▸ Material provided
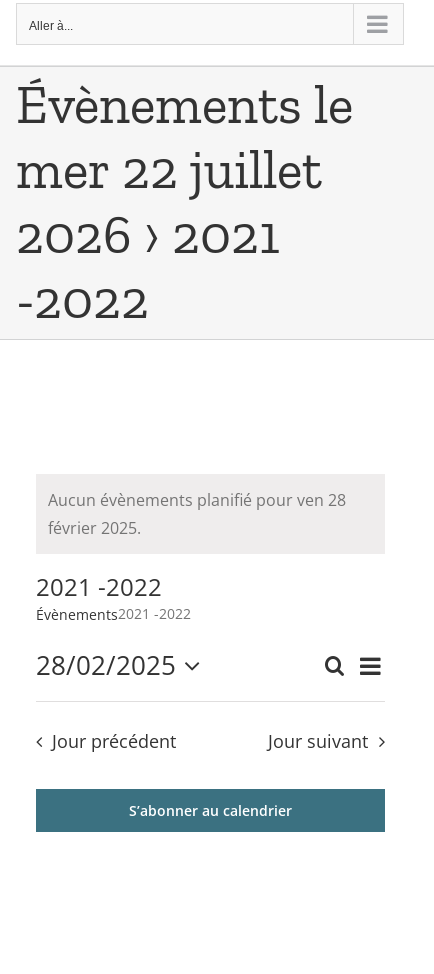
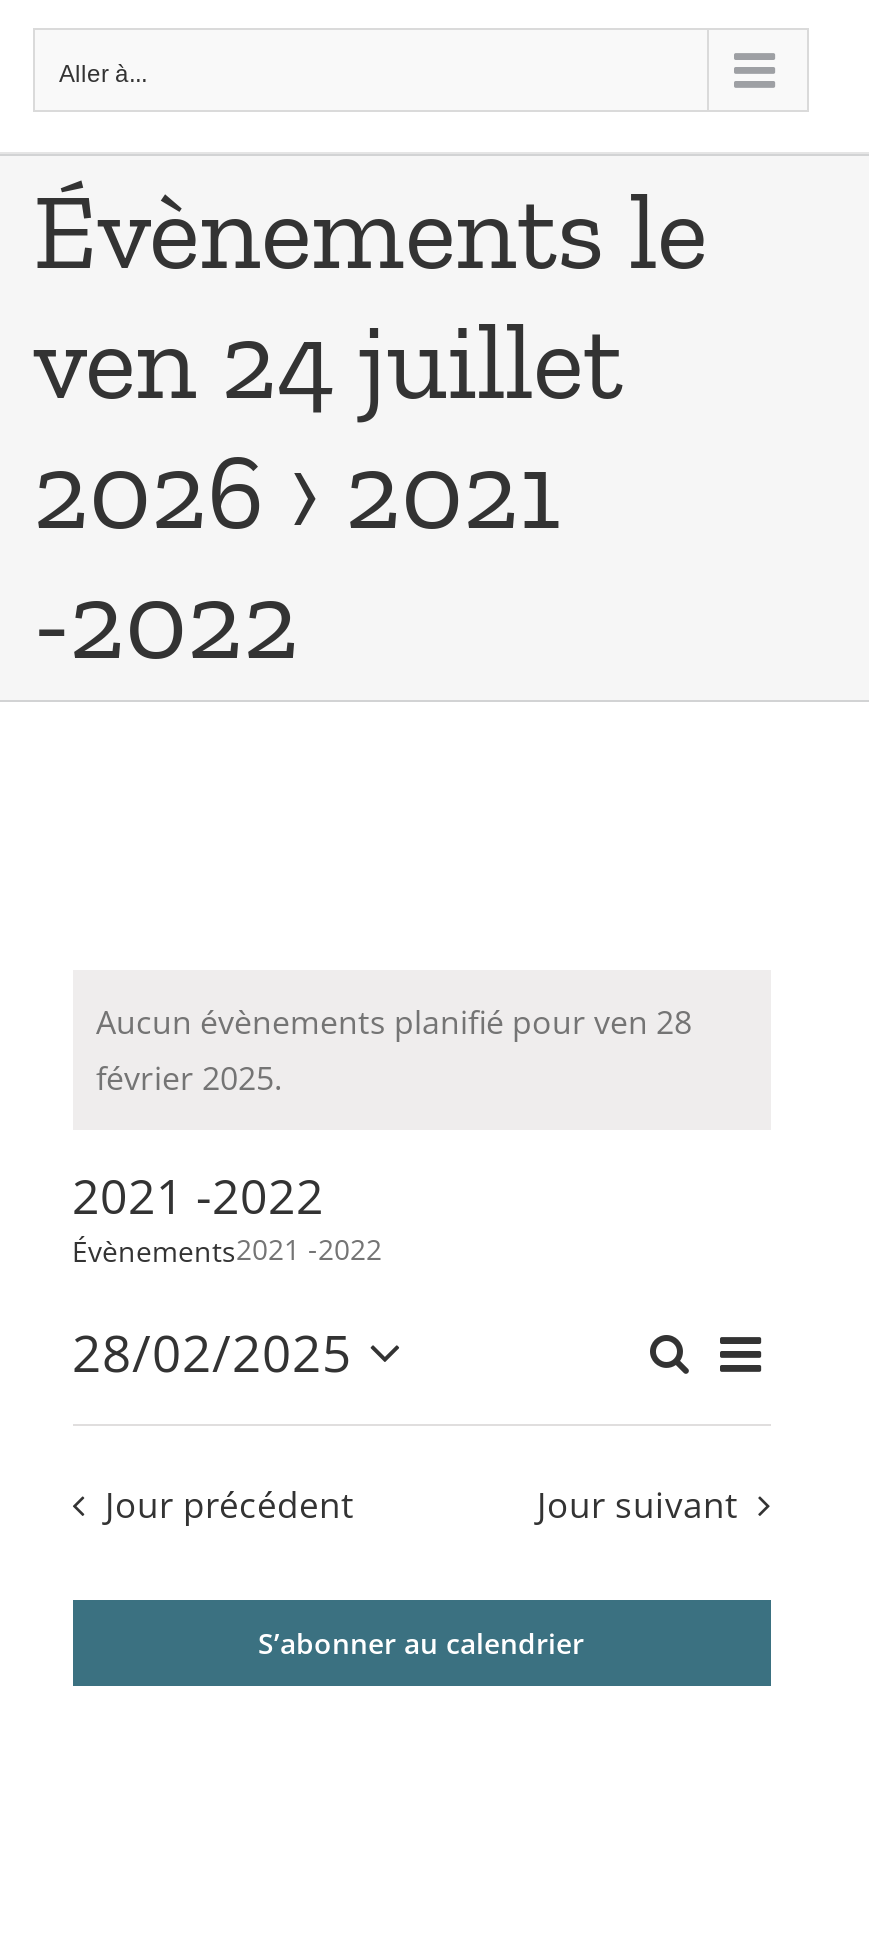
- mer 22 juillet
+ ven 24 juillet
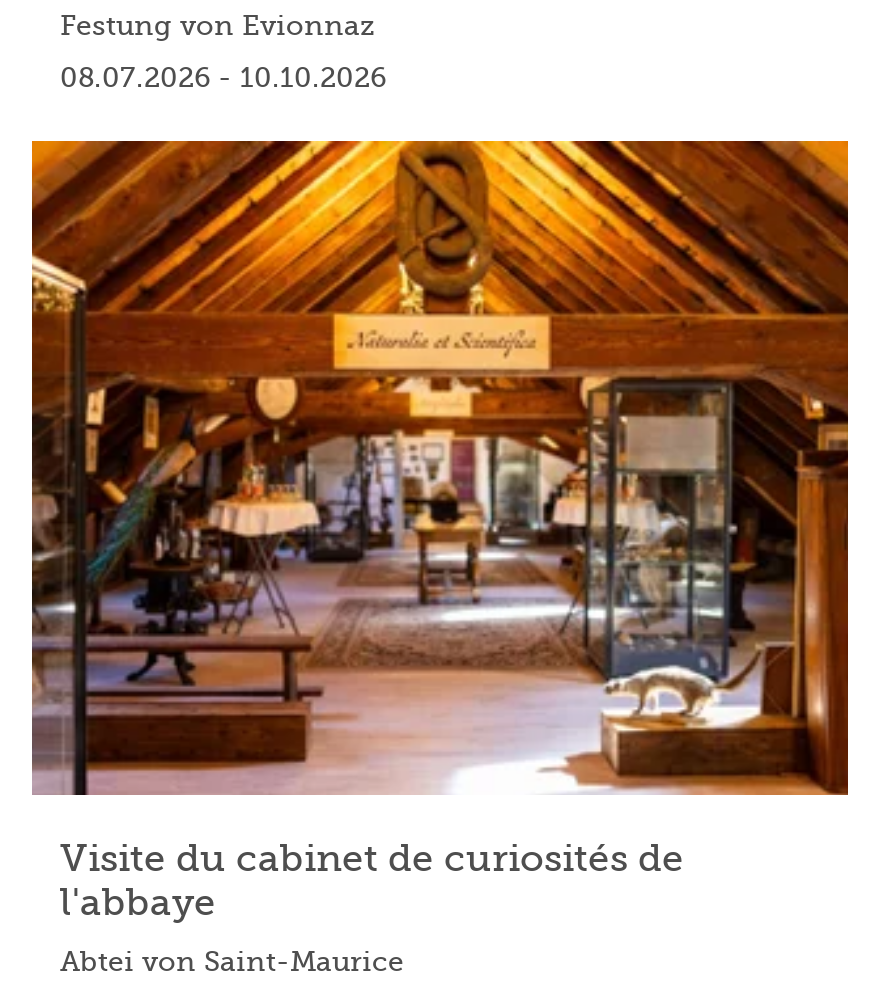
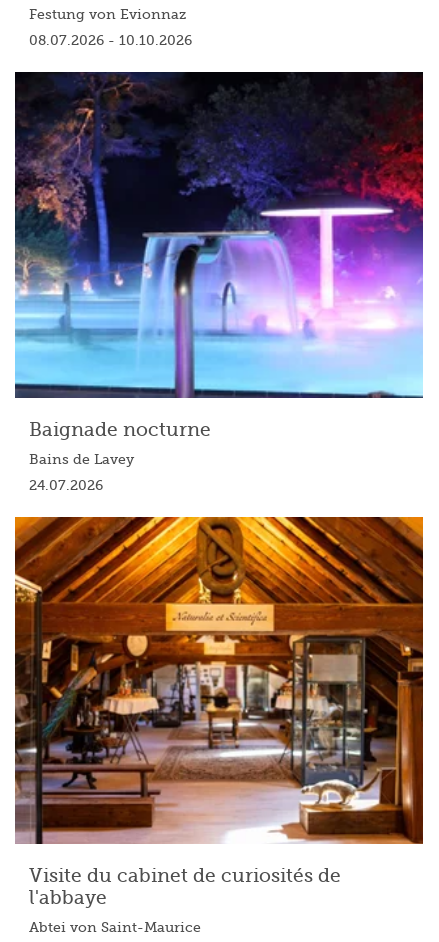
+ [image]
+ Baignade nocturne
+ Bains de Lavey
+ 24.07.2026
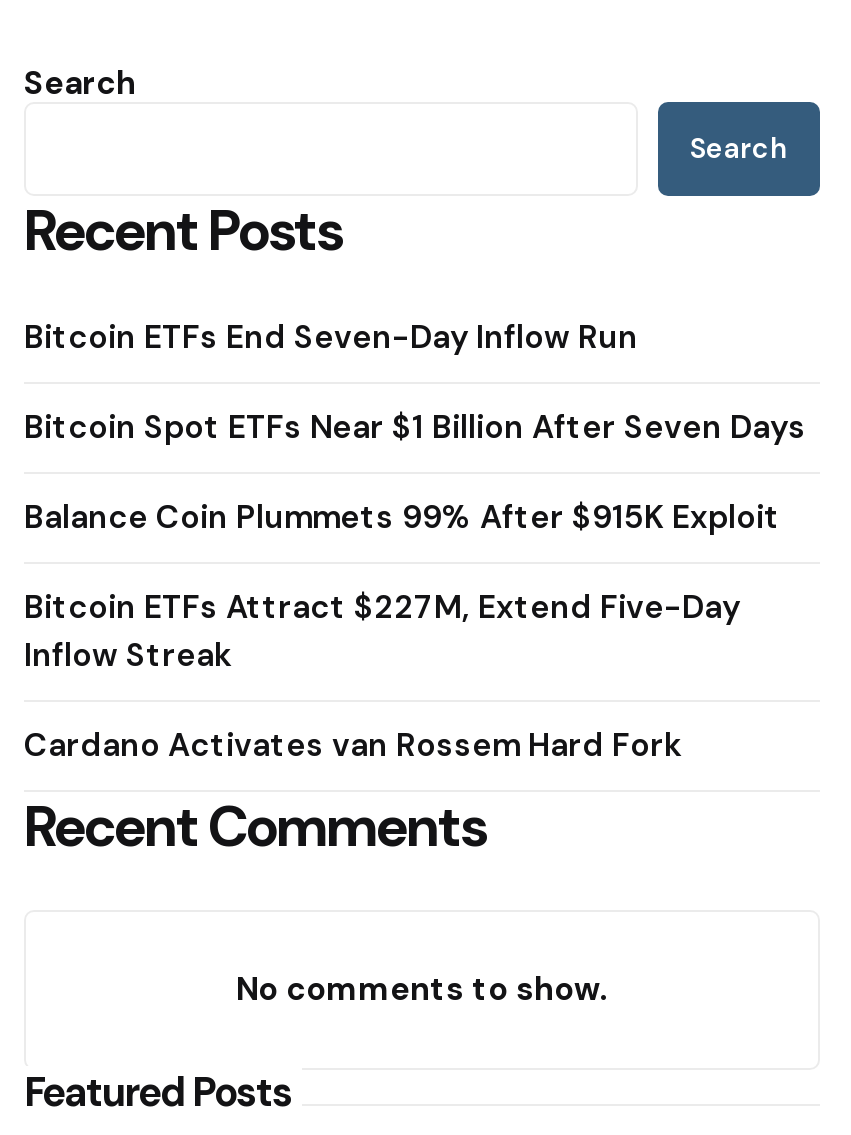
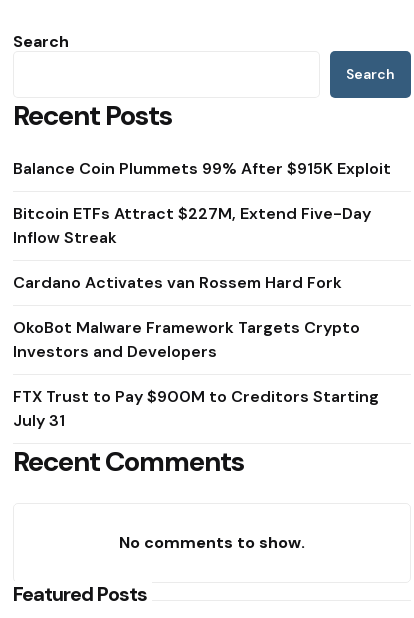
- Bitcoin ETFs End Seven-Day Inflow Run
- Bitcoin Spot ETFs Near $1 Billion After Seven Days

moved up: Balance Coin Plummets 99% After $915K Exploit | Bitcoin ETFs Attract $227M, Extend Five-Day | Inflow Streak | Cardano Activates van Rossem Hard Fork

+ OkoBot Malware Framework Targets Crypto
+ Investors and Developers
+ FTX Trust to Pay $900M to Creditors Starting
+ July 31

▸ Your instructions
Only one thing is required here: an exact copy of the lines from the one bearing "ven 24 juillet" through the final line above, both included, with pictures left out.

▸ Answer to this problem
+ ven 24 juillet
+ [image]
+ Baignade nocturne
+ Bains de Lavey
+ 24.07.2026
- Bitcoin ETFs End Seven-Day Inflow Run
- Bitcoin Spot ETFs Near $1 Billion After Seven Days

moved up: Balance Coin Plummets 99% After $915K Exploit | Bitcoin ETFs Attract $227M, Extend Five-Day | Inflow Streak | Cardano Activates van Rossem Hard Fork

+ OkoBot Malware Framework Targets Crypto
+ Investors and Developers
+ FTX Trust to Pay $900M to Creditors Starting
+ July 31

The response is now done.